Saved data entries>
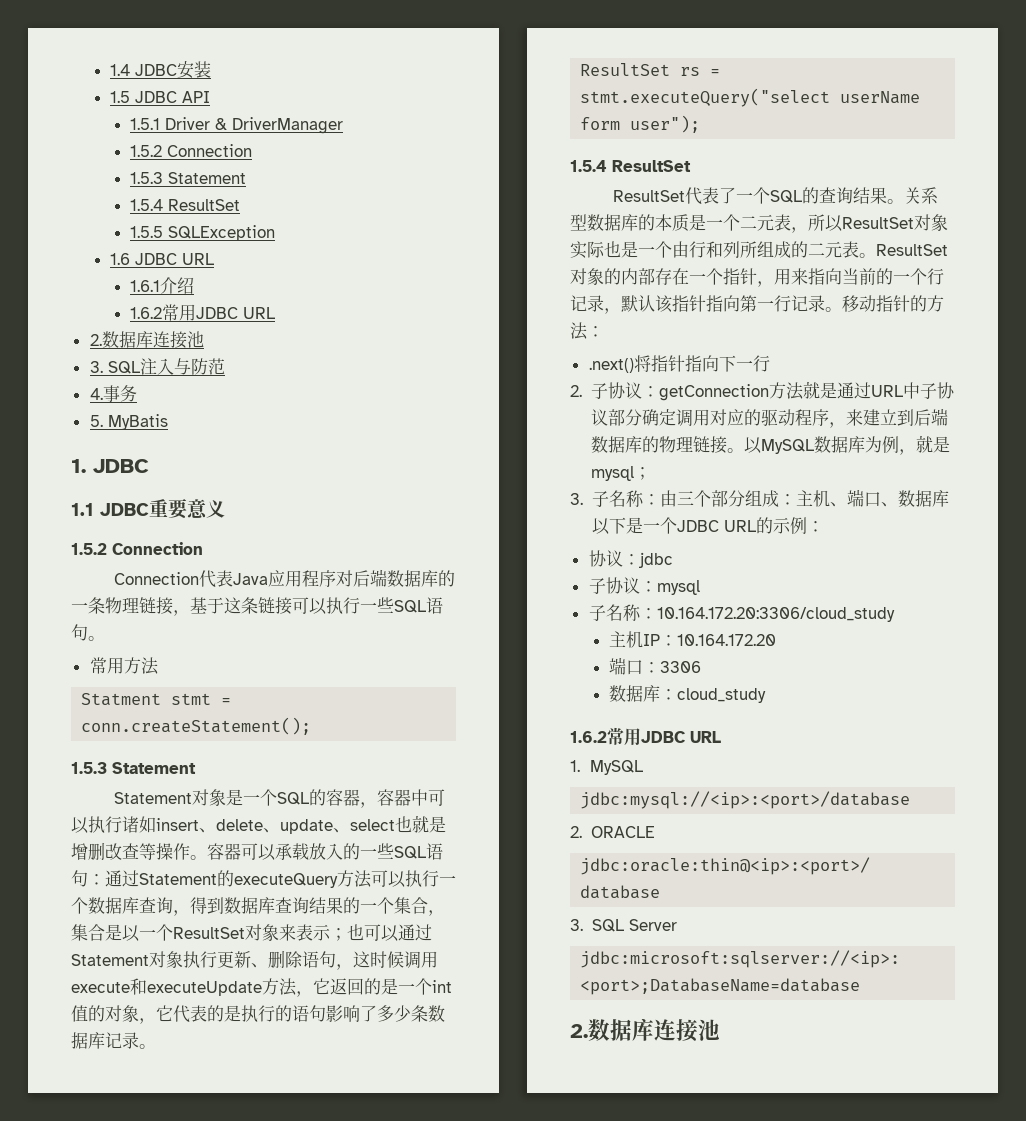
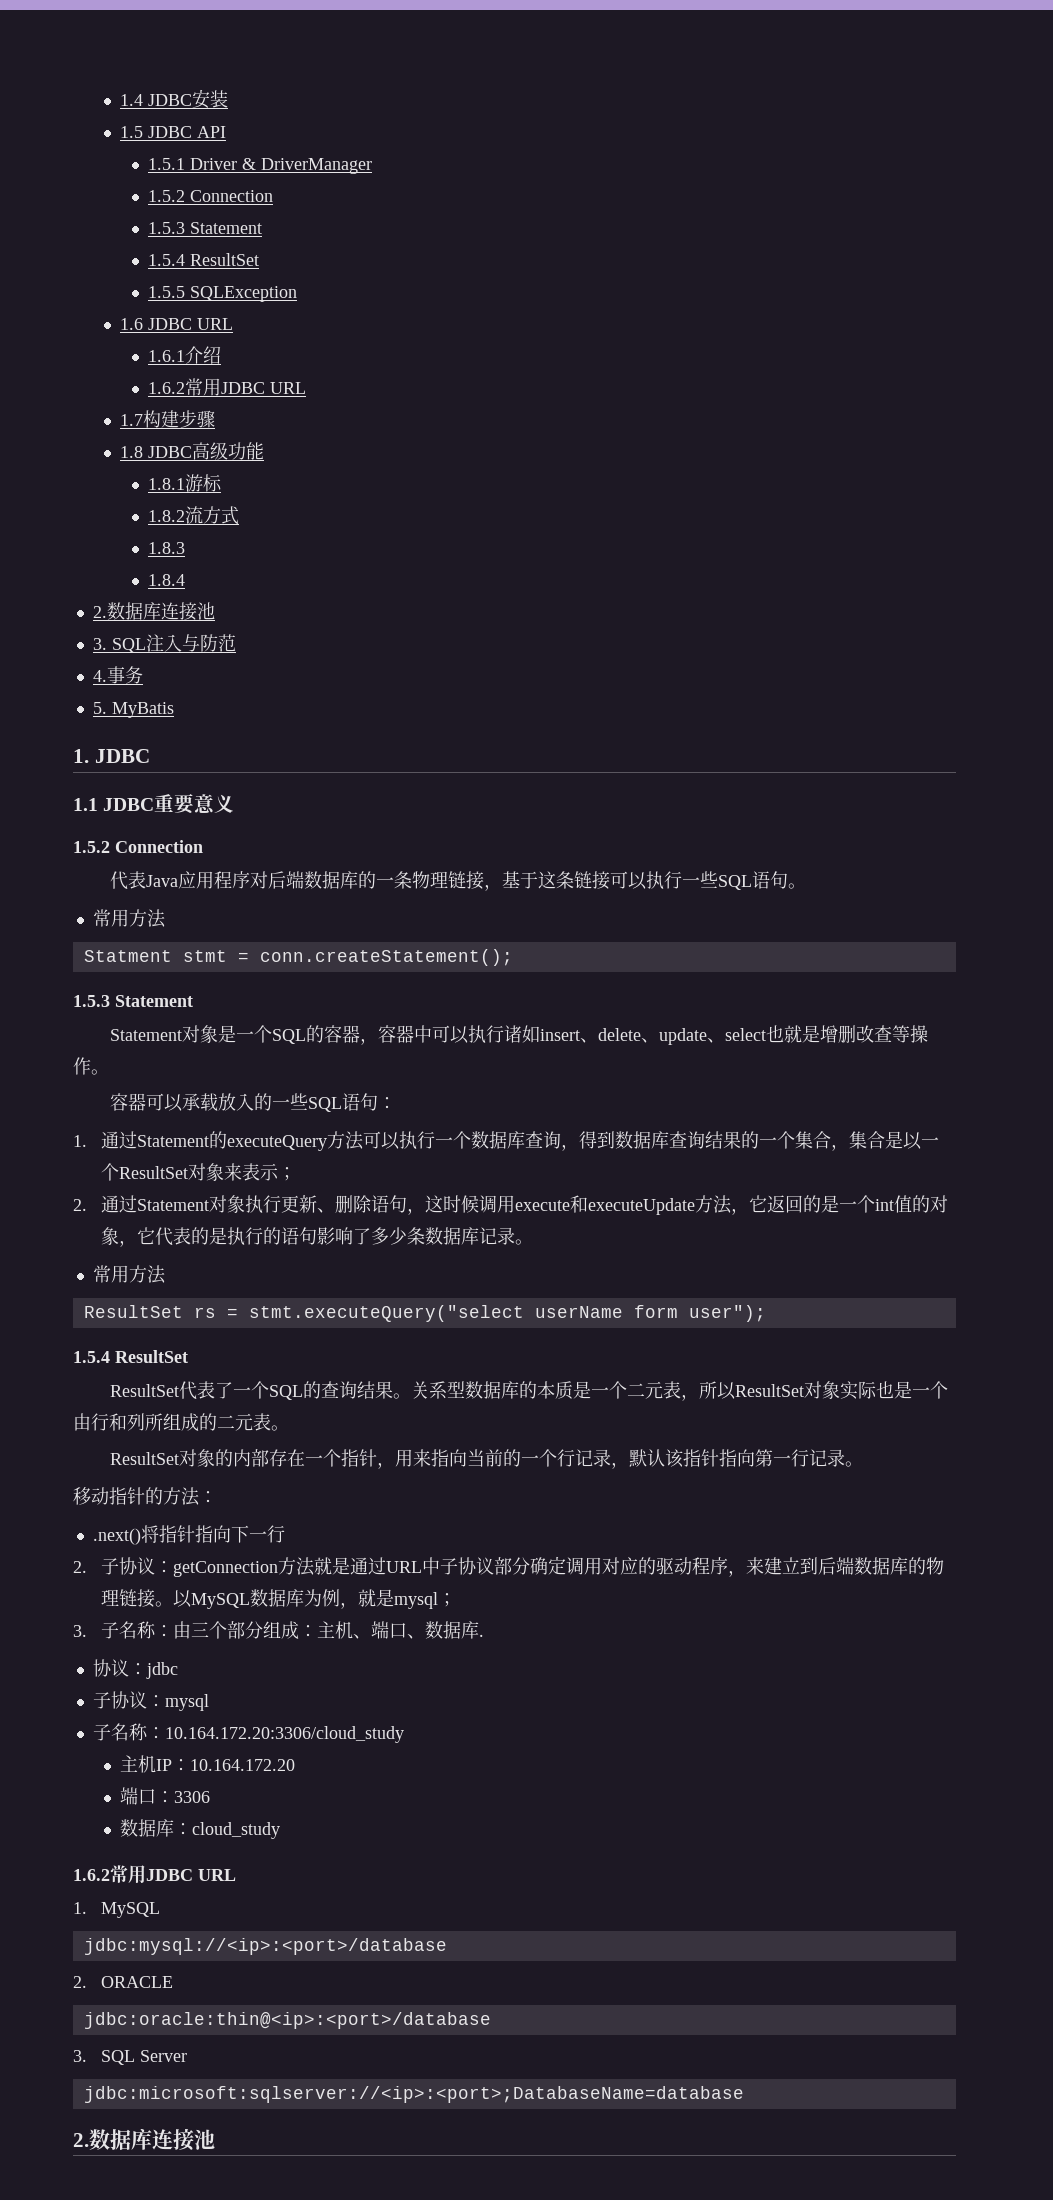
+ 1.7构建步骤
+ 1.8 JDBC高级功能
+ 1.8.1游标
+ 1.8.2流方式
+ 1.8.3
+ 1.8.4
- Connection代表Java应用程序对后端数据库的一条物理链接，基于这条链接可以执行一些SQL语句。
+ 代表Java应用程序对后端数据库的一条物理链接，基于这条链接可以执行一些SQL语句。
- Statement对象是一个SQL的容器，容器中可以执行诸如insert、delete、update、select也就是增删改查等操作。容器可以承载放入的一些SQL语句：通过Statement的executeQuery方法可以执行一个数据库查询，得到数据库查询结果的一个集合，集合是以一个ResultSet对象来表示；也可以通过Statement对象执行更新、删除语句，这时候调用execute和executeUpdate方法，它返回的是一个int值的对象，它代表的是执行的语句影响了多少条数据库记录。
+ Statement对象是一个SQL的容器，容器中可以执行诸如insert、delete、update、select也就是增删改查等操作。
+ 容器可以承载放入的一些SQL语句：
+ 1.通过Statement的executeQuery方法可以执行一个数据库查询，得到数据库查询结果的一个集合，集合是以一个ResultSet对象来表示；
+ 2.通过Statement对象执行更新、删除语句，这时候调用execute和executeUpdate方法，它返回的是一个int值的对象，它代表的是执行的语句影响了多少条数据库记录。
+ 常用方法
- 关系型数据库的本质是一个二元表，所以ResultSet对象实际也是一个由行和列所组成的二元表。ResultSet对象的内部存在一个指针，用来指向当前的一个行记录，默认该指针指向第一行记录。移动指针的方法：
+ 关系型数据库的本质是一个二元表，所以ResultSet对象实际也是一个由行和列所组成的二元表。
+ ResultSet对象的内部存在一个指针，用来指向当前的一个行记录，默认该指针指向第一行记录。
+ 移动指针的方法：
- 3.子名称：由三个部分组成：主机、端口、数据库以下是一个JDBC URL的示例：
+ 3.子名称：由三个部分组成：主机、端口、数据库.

* * *

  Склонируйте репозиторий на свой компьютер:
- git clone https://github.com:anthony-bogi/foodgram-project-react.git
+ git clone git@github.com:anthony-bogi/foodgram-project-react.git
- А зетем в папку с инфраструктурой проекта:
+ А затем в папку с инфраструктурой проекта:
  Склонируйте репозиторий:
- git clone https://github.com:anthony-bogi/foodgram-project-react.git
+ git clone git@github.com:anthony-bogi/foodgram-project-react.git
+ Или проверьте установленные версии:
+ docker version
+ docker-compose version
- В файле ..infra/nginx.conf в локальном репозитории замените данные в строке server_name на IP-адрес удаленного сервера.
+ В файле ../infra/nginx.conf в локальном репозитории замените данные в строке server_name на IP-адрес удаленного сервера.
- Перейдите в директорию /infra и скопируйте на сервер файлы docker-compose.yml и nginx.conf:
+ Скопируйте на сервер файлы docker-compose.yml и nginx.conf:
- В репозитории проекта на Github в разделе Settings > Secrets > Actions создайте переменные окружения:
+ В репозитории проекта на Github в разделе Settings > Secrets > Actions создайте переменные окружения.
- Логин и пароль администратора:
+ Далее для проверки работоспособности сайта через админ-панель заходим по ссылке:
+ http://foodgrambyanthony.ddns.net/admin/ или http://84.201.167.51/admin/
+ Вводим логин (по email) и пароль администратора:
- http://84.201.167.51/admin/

Brief> From the data above, return every line from the line that has "- 关系型数据库的本质是一个" up to and including the line that has "- 3.子名称：由三个部分组成：主机、端口、数据库以下是一个JDBC URL的示例：", exactly.

Response to the task>
- 关系型数据库的本质是一个二元表，所以ResultSet对象实际也是一个由行和列所组成的二元表。ResultSet对象的内部存在一个指针，用来指向当前的一个行记录，默认该指针指向第一行记录。移动指针的方法：
+ 关系型数据库的本质是一个二元表，所以ResultSet对象实际也是一个由行和列所组成的二元表。
+ ResultSet对象的内部存在一个指针，用来指向当前的一个行记录，默认该指针指向第一行记录。
+ 移动指针的方法：
- 3.子名称：由三个部分组成：主机、端口、数据库以下是一个JDBC URL的示例：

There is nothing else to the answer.